SOURCE RECORDS below:
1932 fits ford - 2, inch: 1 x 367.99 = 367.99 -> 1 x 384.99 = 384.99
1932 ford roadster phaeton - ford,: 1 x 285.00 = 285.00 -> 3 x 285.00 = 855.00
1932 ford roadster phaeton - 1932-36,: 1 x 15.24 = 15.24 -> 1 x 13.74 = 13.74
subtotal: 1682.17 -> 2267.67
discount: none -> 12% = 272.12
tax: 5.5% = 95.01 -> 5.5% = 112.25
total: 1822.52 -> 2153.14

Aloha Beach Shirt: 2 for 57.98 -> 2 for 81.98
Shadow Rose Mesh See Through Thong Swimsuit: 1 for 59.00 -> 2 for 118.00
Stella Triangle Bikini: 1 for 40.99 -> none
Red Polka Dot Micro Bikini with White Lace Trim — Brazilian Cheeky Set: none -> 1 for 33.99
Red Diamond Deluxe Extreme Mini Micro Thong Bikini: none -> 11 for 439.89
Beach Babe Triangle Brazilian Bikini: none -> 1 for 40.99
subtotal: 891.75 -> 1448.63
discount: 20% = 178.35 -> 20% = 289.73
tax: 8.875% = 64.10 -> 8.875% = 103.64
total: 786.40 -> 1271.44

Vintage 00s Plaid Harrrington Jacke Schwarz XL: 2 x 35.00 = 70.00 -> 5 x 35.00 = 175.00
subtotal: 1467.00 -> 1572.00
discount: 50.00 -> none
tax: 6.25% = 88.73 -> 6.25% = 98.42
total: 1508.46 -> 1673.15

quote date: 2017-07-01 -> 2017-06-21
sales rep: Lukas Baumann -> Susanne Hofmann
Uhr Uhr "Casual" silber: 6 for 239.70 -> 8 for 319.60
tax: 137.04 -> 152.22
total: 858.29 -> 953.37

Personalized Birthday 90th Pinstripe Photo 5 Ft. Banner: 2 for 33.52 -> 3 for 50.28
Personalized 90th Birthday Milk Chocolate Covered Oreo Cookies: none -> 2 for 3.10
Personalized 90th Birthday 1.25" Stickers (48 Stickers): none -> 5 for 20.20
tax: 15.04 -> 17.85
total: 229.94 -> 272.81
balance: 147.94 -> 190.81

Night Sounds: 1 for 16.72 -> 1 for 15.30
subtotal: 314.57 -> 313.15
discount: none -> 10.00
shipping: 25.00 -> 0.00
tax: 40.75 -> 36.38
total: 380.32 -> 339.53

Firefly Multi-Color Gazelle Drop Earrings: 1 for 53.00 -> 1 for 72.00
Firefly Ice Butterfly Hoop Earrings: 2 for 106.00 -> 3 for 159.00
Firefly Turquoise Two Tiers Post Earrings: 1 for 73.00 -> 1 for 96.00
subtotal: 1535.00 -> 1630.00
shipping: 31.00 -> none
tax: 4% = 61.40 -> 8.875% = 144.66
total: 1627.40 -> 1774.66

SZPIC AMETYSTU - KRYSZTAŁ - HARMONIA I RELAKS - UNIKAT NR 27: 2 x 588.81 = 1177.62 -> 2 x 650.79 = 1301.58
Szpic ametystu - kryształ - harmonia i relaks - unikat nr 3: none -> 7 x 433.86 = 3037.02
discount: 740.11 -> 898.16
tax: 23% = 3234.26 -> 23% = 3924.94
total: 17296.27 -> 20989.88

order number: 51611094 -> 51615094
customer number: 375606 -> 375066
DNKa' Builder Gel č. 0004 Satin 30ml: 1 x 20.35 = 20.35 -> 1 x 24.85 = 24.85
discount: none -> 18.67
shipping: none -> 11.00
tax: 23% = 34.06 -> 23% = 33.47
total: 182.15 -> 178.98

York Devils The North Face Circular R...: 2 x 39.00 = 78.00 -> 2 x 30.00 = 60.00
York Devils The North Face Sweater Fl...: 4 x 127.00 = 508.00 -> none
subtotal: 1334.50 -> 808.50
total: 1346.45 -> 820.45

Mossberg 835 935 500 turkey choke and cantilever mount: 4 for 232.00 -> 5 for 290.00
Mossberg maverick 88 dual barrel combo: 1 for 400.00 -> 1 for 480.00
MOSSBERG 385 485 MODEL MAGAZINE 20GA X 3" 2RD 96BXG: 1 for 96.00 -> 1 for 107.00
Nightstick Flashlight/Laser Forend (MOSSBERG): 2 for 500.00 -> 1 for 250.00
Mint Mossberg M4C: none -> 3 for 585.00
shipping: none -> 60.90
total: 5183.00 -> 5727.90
End of SOURCE RECORDS.
WHAT THE TASK ASKS: Retype, exactly and in full, the lines above from the one containing "discount: 50.00 -> none" through the one containing "Personalized 90th Birthday Milk".

REPLY TO THE EXERCISE:
discount: 50.00 -> none
tax: 6.25% = 88.73 -> 6.25% = 98.42
total: 1508.46 -> 1673.15

quote date: 2017-07-01 -> 2017-06-21
sales rep: Lukas Baumann -> Susanne Hofmann
Uhr Uhr "Casual" silber: 6 for 239.70 -> 8 for 319.60
tax: 137.04 -> 152.22
total: 858.29 -> 953.37

Personalized Birthday 90th Pinstripe Photo 5 Ft. Banner: 2 for 33.52 -> 3 for 50.28
Personalized 90th Birthday Milk Chocolate Covered Oreo Cookies: none -> 2 for 3.10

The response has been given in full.